*** Opening of RECORD SET ***
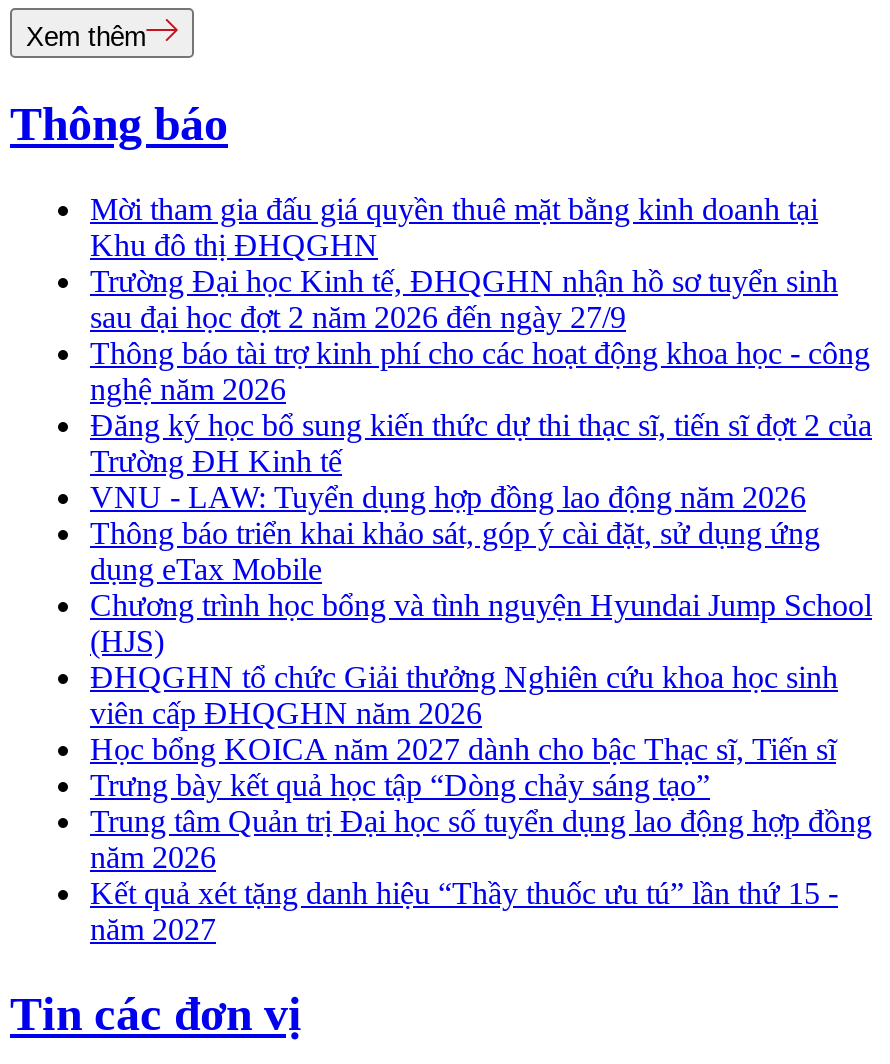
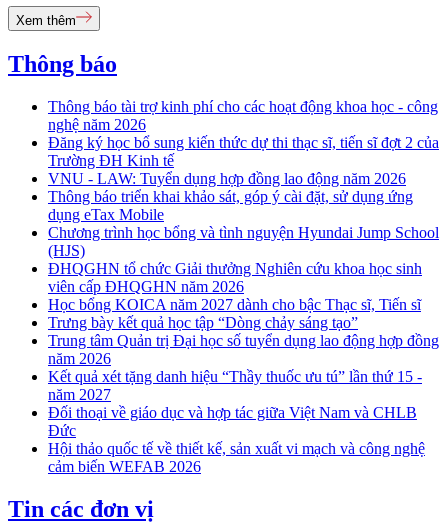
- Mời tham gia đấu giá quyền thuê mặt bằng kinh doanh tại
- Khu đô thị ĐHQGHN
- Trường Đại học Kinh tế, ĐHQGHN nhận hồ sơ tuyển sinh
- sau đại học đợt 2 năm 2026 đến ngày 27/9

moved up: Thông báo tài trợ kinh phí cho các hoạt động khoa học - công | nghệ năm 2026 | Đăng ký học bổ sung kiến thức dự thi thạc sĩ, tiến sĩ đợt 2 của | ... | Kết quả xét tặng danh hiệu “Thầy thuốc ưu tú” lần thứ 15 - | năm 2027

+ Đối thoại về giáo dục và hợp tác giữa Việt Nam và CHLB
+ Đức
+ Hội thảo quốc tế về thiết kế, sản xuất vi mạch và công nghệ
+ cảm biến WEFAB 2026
*** Close of RECORD SET ***
*** Opening of RECORD SET ***
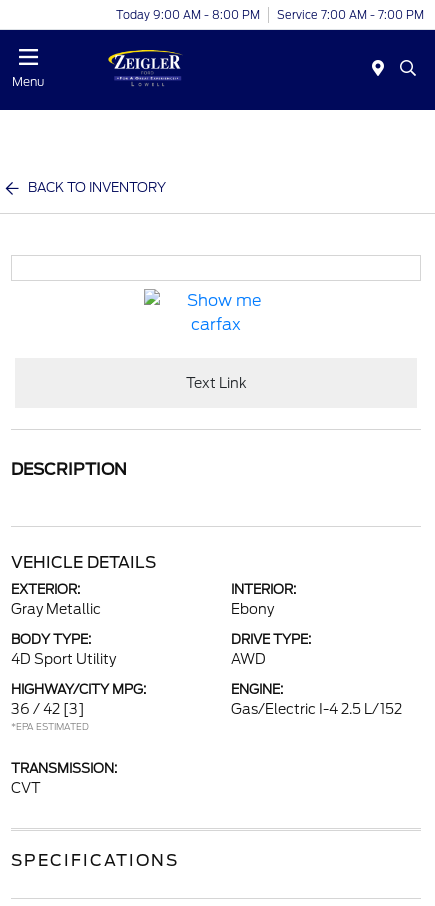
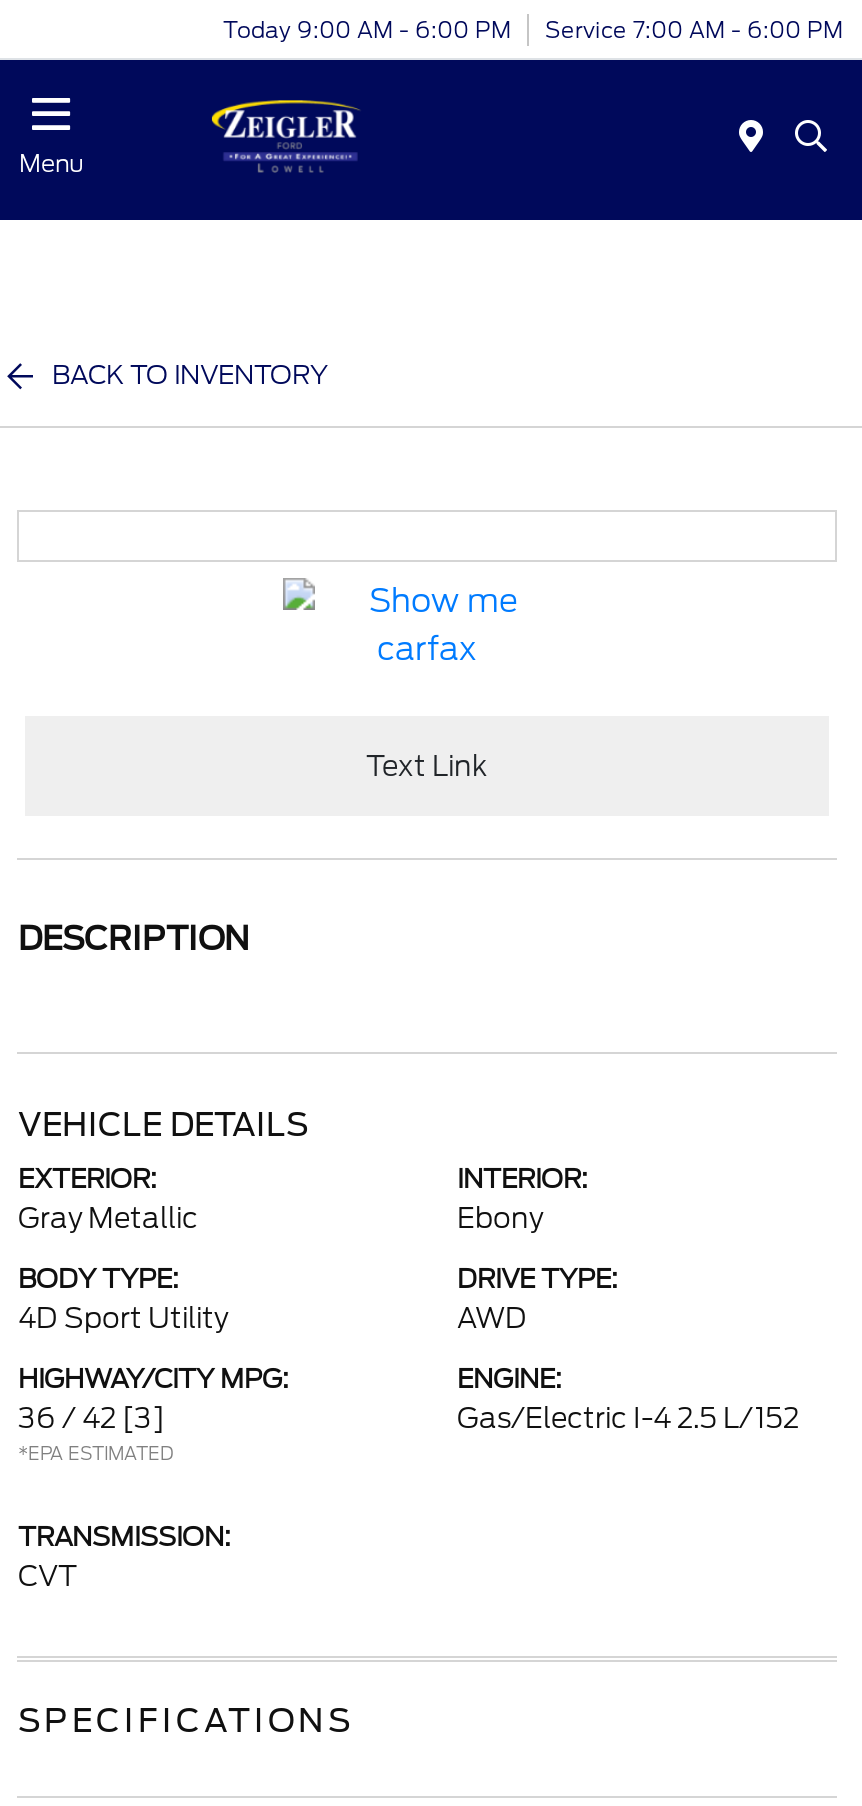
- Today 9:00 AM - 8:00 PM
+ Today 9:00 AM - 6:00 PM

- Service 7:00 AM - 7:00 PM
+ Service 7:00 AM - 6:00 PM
*** Close of RECORD SET ***
Lines containing the string "công" are the ones to copy from the entries above.

moved up: Thông báo tài trợ kinh phí cho các hoạt động khoa học - công | nghệ năm 2026 | Đăng ký học bổ sung kiến thức dự thi thạc sĩ, tiến sĩ đợt 2 của | ... | Kết quả xét tặng danh hiệu “Thầy thuốc ưu tú” lần thứ 15 - | năm 2027
+ Hội thảo quốc tế về thiết kế, sản xuất vi mạch và công nghệ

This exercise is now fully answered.